Description of the task -
Lines from the one containing "(1370, 237) none" through the end of the material below should be given again exactly, with no others.

Data section -
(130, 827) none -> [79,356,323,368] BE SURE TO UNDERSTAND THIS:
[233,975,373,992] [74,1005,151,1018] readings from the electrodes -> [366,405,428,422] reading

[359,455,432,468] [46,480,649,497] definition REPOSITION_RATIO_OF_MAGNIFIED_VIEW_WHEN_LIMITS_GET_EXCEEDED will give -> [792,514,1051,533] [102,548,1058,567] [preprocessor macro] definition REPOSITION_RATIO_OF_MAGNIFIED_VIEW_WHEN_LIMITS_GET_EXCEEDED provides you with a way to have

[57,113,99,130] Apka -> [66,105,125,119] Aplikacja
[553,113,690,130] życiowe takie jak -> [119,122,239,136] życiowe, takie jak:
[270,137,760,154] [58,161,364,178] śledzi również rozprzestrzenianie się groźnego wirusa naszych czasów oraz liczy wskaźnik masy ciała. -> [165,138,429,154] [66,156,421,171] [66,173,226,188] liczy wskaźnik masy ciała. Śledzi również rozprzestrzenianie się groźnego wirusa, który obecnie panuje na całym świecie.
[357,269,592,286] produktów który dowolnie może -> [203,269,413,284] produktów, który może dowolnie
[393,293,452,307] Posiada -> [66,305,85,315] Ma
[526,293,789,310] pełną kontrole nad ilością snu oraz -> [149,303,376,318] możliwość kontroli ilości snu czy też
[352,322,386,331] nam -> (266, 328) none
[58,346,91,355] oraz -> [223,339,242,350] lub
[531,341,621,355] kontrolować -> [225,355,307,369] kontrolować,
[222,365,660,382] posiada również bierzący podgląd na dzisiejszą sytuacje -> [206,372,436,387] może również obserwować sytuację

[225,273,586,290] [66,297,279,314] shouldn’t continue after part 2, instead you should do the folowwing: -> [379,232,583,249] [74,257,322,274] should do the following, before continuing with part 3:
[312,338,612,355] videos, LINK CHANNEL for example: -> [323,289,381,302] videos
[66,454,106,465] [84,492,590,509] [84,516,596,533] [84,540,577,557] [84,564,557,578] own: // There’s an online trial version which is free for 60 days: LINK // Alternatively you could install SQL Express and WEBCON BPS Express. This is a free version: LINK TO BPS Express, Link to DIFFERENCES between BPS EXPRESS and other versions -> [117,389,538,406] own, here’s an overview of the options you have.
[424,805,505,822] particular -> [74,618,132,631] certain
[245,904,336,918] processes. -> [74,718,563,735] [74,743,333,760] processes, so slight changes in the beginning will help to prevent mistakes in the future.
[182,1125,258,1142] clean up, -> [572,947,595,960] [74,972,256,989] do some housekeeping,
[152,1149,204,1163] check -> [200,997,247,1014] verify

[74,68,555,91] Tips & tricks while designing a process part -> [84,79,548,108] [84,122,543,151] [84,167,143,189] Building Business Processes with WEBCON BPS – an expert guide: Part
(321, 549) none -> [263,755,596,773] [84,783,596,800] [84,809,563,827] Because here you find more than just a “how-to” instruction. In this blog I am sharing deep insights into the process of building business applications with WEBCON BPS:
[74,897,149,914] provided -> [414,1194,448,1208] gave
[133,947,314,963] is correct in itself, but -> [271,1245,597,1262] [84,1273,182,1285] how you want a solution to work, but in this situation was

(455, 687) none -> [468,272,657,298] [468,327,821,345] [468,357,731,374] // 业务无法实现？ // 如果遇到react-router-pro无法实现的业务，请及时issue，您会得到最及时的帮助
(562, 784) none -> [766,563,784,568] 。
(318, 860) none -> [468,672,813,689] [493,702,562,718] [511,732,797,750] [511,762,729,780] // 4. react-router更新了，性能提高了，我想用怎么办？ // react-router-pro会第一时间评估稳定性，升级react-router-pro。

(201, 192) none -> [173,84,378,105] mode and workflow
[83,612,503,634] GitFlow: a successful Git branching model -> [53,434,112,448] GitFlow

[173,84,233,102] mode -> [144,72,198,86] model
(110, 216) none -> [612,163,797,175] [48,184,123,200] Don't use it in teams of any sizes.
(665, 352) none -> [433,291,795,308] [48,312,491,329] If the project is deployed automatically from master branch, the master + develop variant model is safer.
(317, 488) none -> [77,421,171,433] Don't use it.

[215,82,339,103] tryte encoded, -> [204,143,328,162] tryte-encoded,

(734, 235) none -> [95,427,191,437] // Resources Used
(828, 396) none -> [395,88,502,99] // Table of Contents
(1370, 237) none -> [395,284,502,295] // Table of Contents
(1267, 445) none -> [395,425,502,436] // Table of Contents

Reply to the exercise -
(1370, 237) none -> [395,284,502,295] // Table of Contents
(1267, 445) none -> [395,425,502,436] // Table of Contents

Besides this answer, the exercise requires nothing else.